EXTRACTED DATA below:
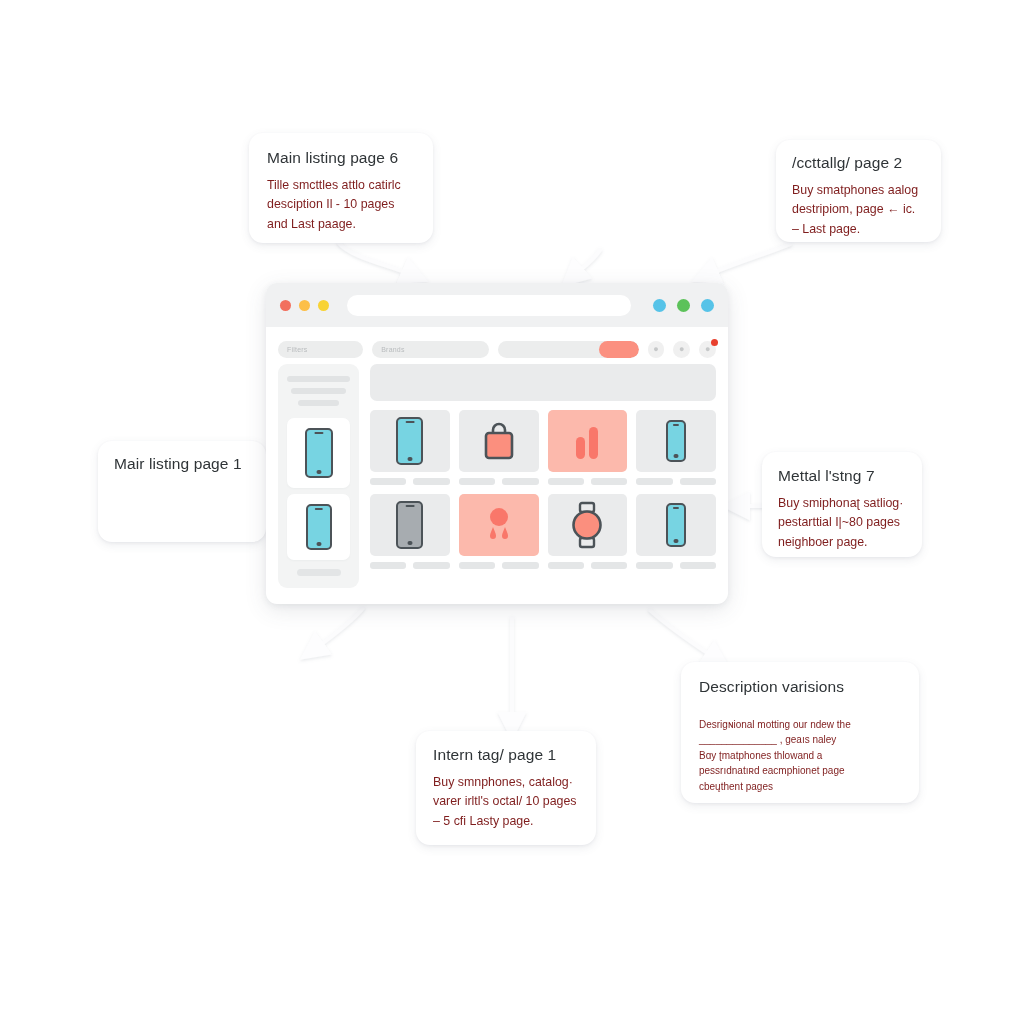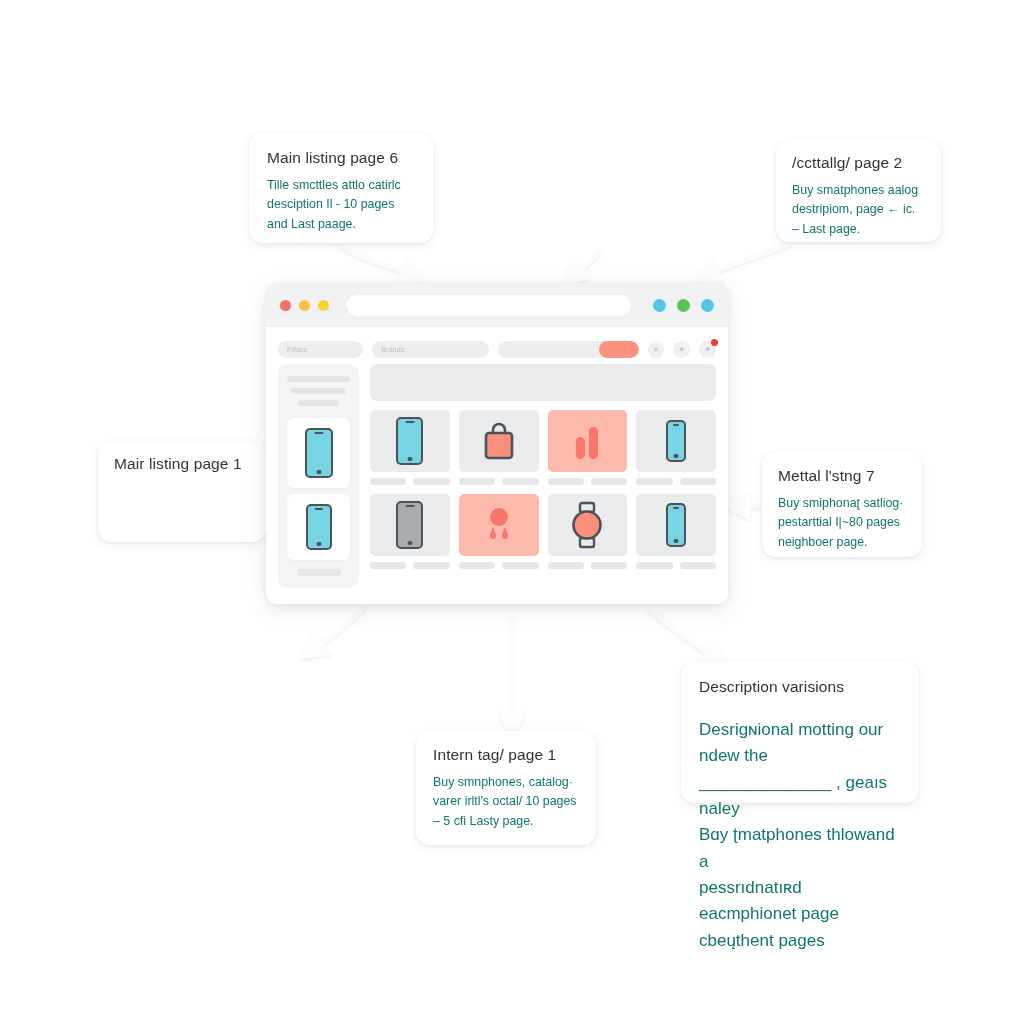--- a/index.html
+++ b/index.html
@@ -37,7 +37,7 @@
   }
   .callout .c-body{
     font-size:12.4px;
-    color:#0f766e;
+    color:#7f1d1d;
     line-height:1.58;
     margin:0;
     white-space:pre-line;

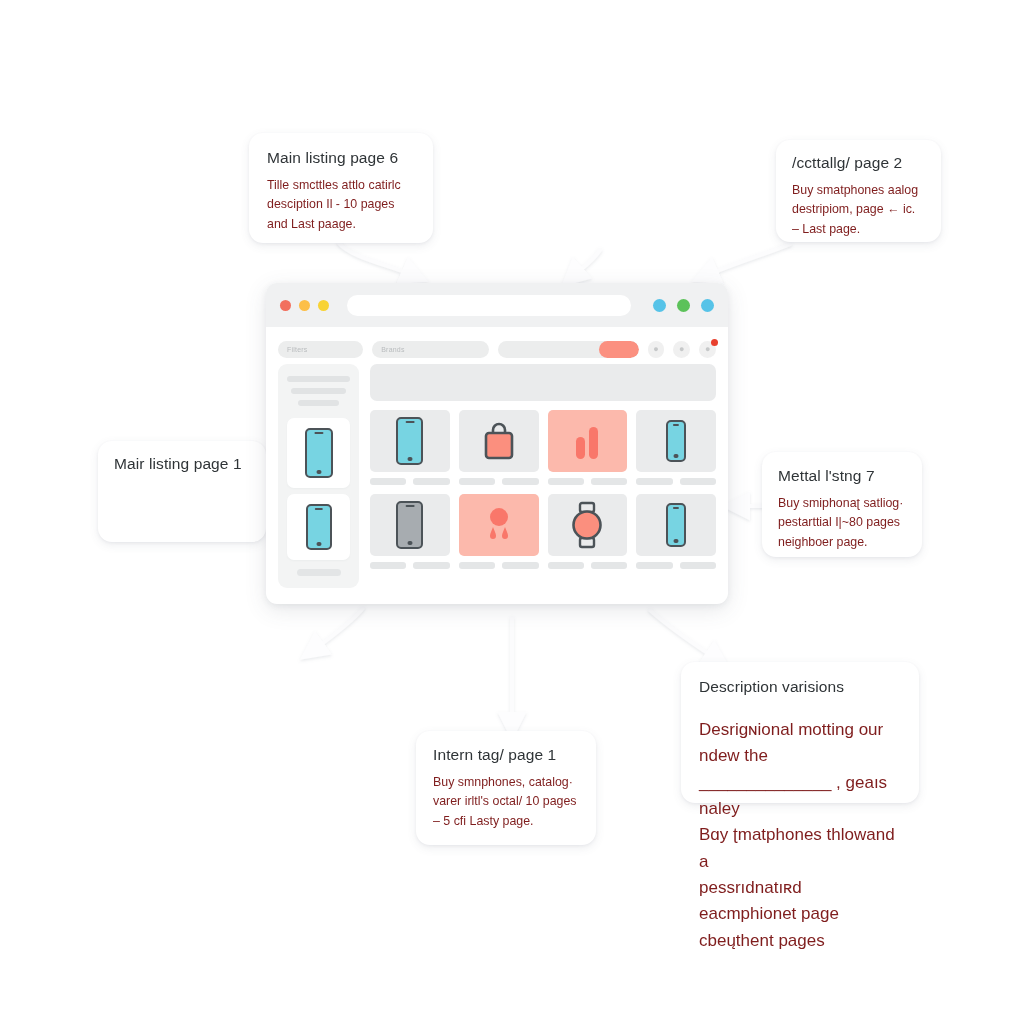--- a/index.html
+++ b/index.html
@@ -199,7 +199,7 @@
 
   <div class="callout" style="left:681px;top:662px;width:238px;height:141px;padding:16px 18px;">
     <div class="c-title">Description varisions</div>
-    <div class="c-body" style="font-size:17px;line-height:1.55;margin-top:21px;">Desrigɴional motting our ndew the
+    <div class="c-body" style="font-size:10px;line-height:1.55;margin-top:21px;">Desrigɴional motting our ndew the
 ______________ , geaıs naley
 Bɑy ʈmatphones thlowand a
 pessrıdnatıʀd eacmphionet page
End of EXTRACTED DATA.
**WORK INSTRUCTION**:
The data should be printed again unchanged; leave its pictures out.

**YOUR SOLUTION**:
--- a/index.html
+++ b/index.html
@@ -37,7 +37,7 @@
   }
   .callout .c-body{
     font-size:12.4px;
-    color:#0f766e;
+    color:#7f1d1d;
     line-height:1.58;
     margin:0;
     white-space:pre-line;

--- a/index.html
+++ b/index.html
@@ -199,7 +199,7 @@
 
   <div class="callout" style="left:681px;top:662px;width:238px;height:141px;padding:16px 18px;">
     <div class="c-title">Description varisions</div>
-    <div class="c-body" style="font-size:17px;line-height:1.55;margin-top:21px;">Desrigɴional motting our ndew the
+    <div class="c-body" style="font-size:10px;line-height:1.55;margin-top:21px;">Desrigɴional motting our ndew the
 ______________ , geaıs naley
 Bɑy ʈmatphones thlowand a
 pessrıdnatıʀd eacmphionet page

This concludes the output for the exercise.